Abbott, an established climate denier, dances around the subject so effectively that he’s helped introduce the term “future-proofing” into our lexicon. (It’s what he wants to do to prepare for storms like Hurricane Harvey — as opposed to, you know, climate adaptation.) Pressed by a reporter last month about the role of climate change in bringing about disasters like Harvey, he offered a well-worn denier turn of phrase: “I’m not a scientist.”

Okay. We can’t all be scientists. We can’t all be doctors, either. But when your doctor tells you what’s up, do you raise an eyebrow and say, “Well, I’m not sure there’s any way to know if what you’re saying is true.”

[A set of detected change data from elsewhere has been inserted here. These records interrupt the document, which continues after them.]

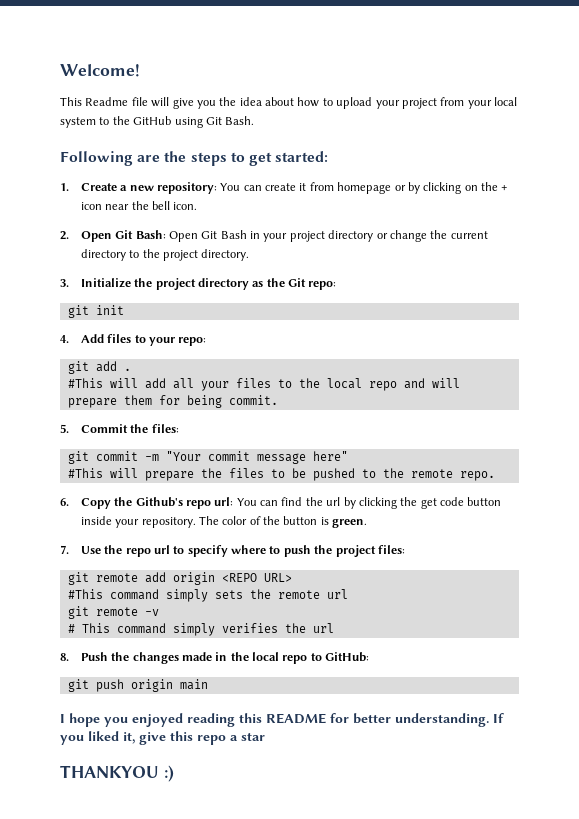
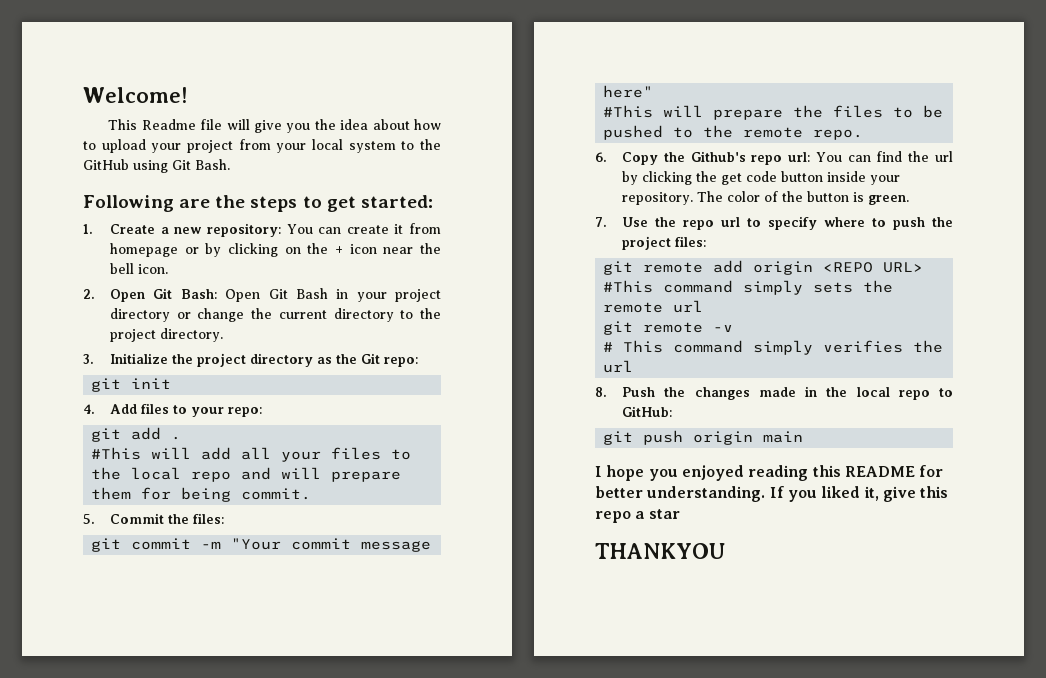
- THANKYOU :)
+ THANKYOU

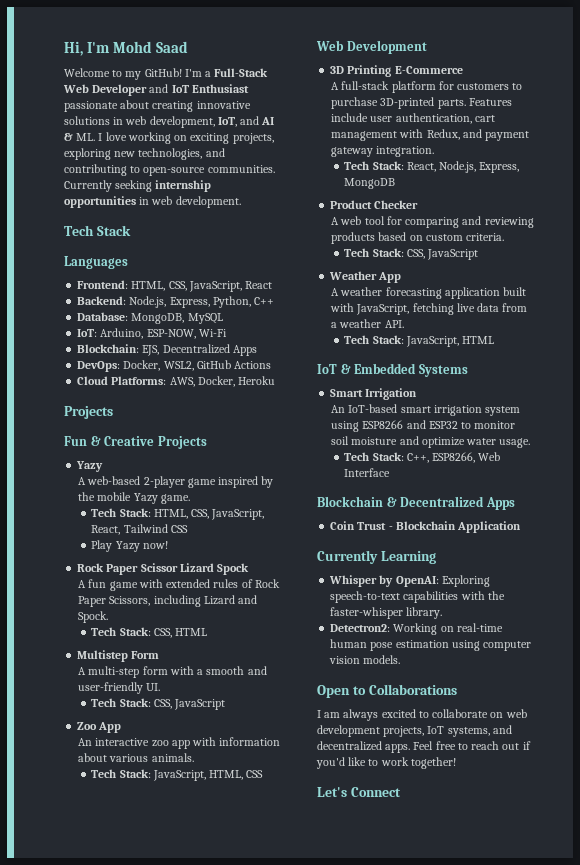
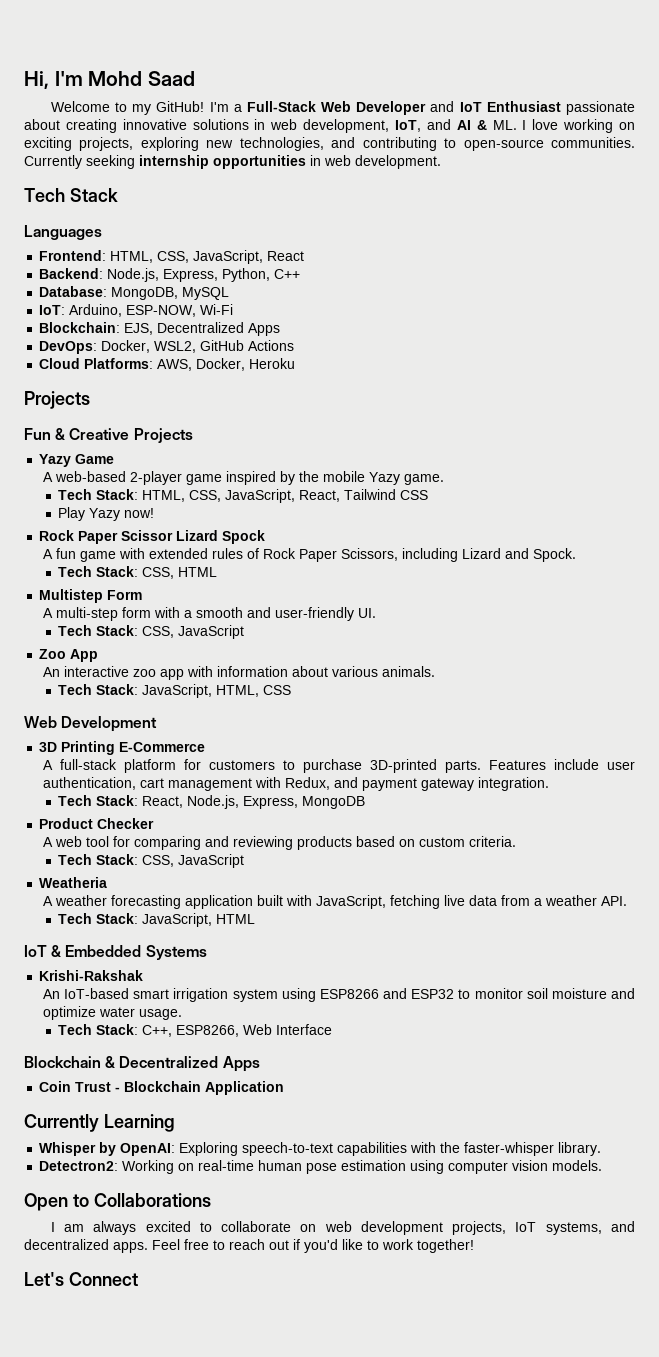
  Fun & Creative Projects
- Yazy
+ Yazy Game
- Weather App
+ Weatheria
- Smart Irrigation
+ Krishi-Rakshak

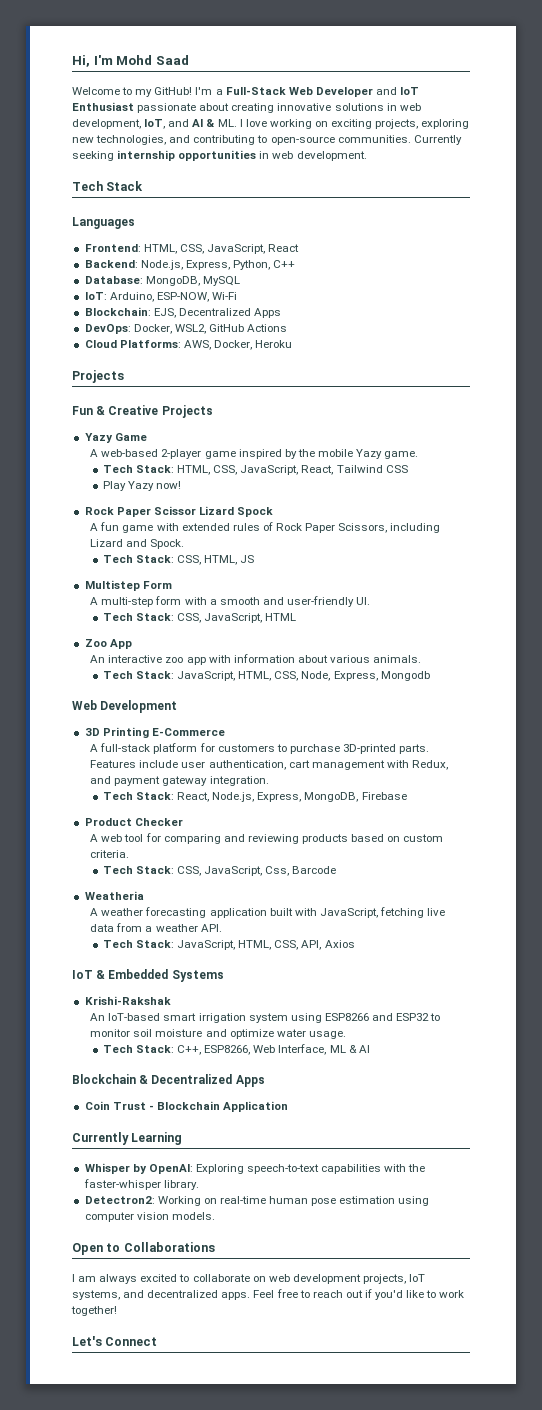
- Tech Stack: CSS, HTML
+ Tech Stack: CSS, HTML, JS
  A multi-step form with a smooth and user-friendly UI.
- Tech Stack: CSS, JavaScript
+ Tech Stack: CSS, JavaScript, HTML
- Tech Stack: JavaScript, HTML, CSS
+ Tech Stack: JavaScript, HTML, CSS, Node, Express, Mongodb
- Tech Stack: React, Node.js, Express, MongoDB
+ Tech Stack: React, Node.js, Express, MongoDB, Firebase
  A web tool for comparing and reviewing products based on custom criteria.
- Tech Stack: CSS, JavaScript
+ Tech Stack: CSS, JavaScript, Css, Barcode
- Tech Stack: JavaScript, HTML
+ Tech Stack: JavaScript, HTML, CSS, API, Axios
- Tech Stack: C++, ESP8266, Web Interface
+ Tech Stack: C++, ESP8266, Web Interface, ML & AI

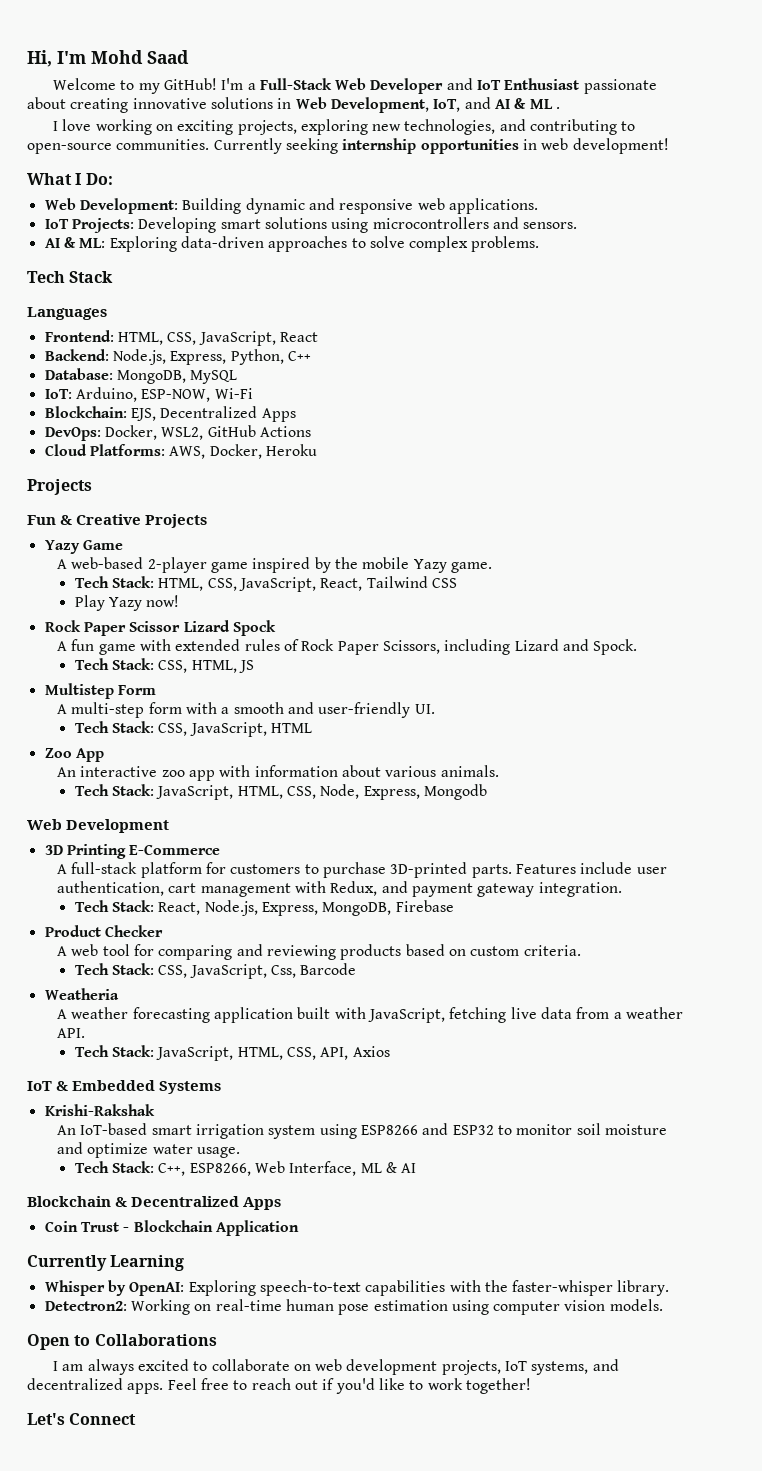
- I'm a Full-Stack Web Developer and IoT Enthusiast passionate about creating innovative solutions in web development, IoT, and AI & ML. I love working on exciting projects, exploring new technologies, and contributing to open-source communities.
+ I'm a Full-Stack Web Developer and IoT Enthusiast passionate about creating innovative solutions in Web Development, IoT, and AI & ML .
+ I love working on exciting projects, exploring new technologies, and contributing to open-source communities.
- Currently seeking internship opportunities in web development.
+ Currently seeking internship opportunities in web development!
+ What I Do:
+ Web Development: Building dynamic and responsive web applications.
+ IoT Projects: Developing smart solutions using microcontrollers and sensors.
+ AI & ML: Exploring data-driven approaches to solve complex problems.

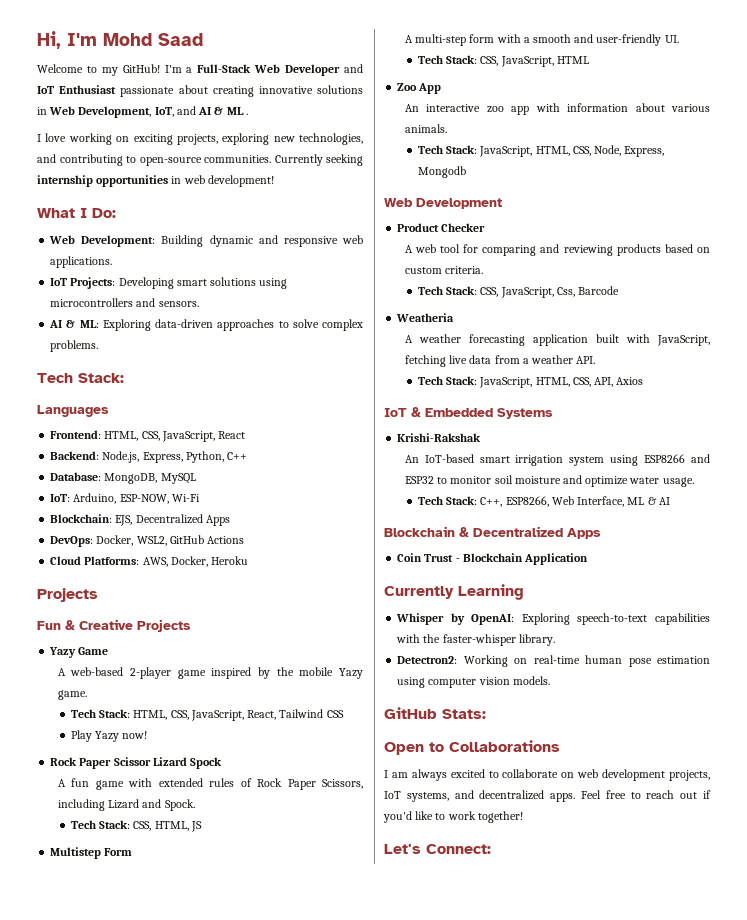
  AI & ML: Exploring data-driven approaches to solve complex problems.
- Tech Stack
+ Tech Stack:
- 3D Printing E-Commerce
- A full-stack platform for customers to purchase 3D-printed parts. Features include user authentication, cart management with Redux, and payment gateway integration.
- Tech Stack: React, Node.js, Express, MongoDB, Firebase
+ GitHub Stats:
- Let's Connect
+ Let's Connect:

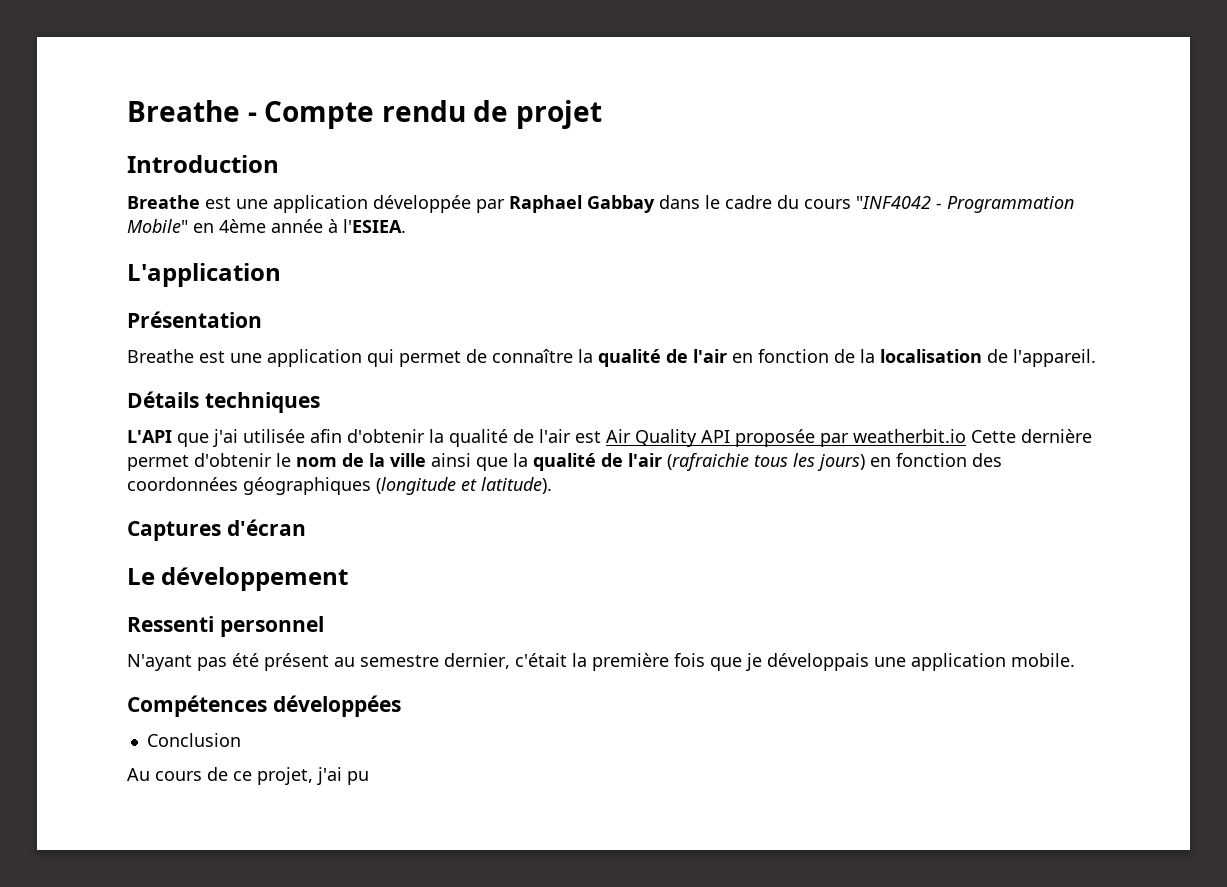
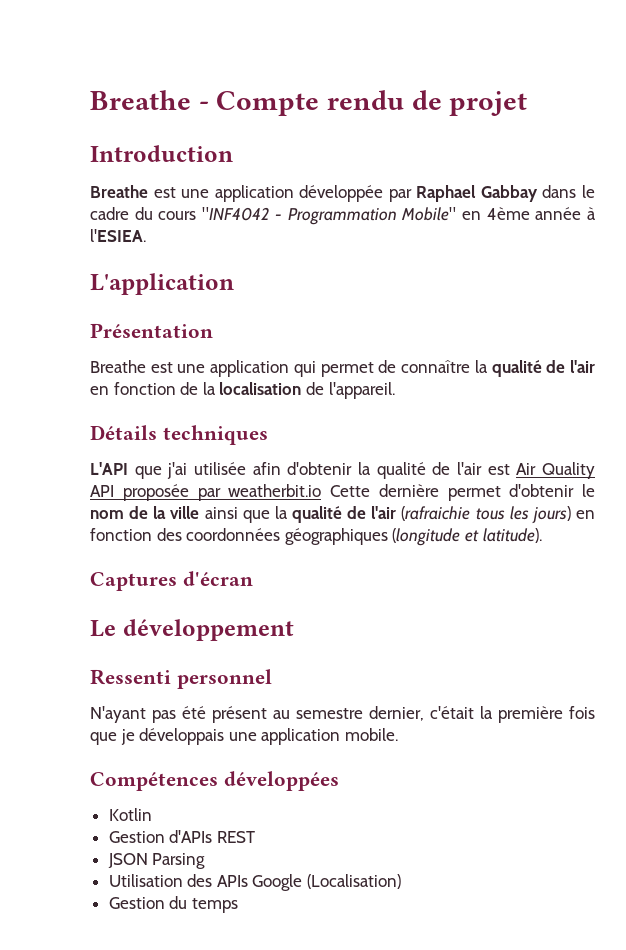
- Conclusion
- Au cours de ce projet, j'ai pu
+ Kotlin
+ Gestion d'APIs REST
+ JSON Parsing
+ Utilisation des APIs Google (Localisation)
+ Gestion du temps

In a letter sent to Abbott on Tuesday, 27 Ph.D.s, professors, and researchers request the opportunity to brief their Governor on the science: “We, the undersigned, are climate scientists and experts, and can report to you that climate change is happening, it is primarily caused by humans, and it is having a devastating impact on Texas, including increasing deadly flooding resulting from Hurricane Harvey.”

The letter goes on to cite relevant data points from the recent National Climate Assessment, released late last year, and suggests that Texas, as one of the biggest wind-producing states in the nation, can play a key role in reducing emissions and avoiding climate disaster.

To borrow a phrase from the scientists: “The only thing missing is leadership.”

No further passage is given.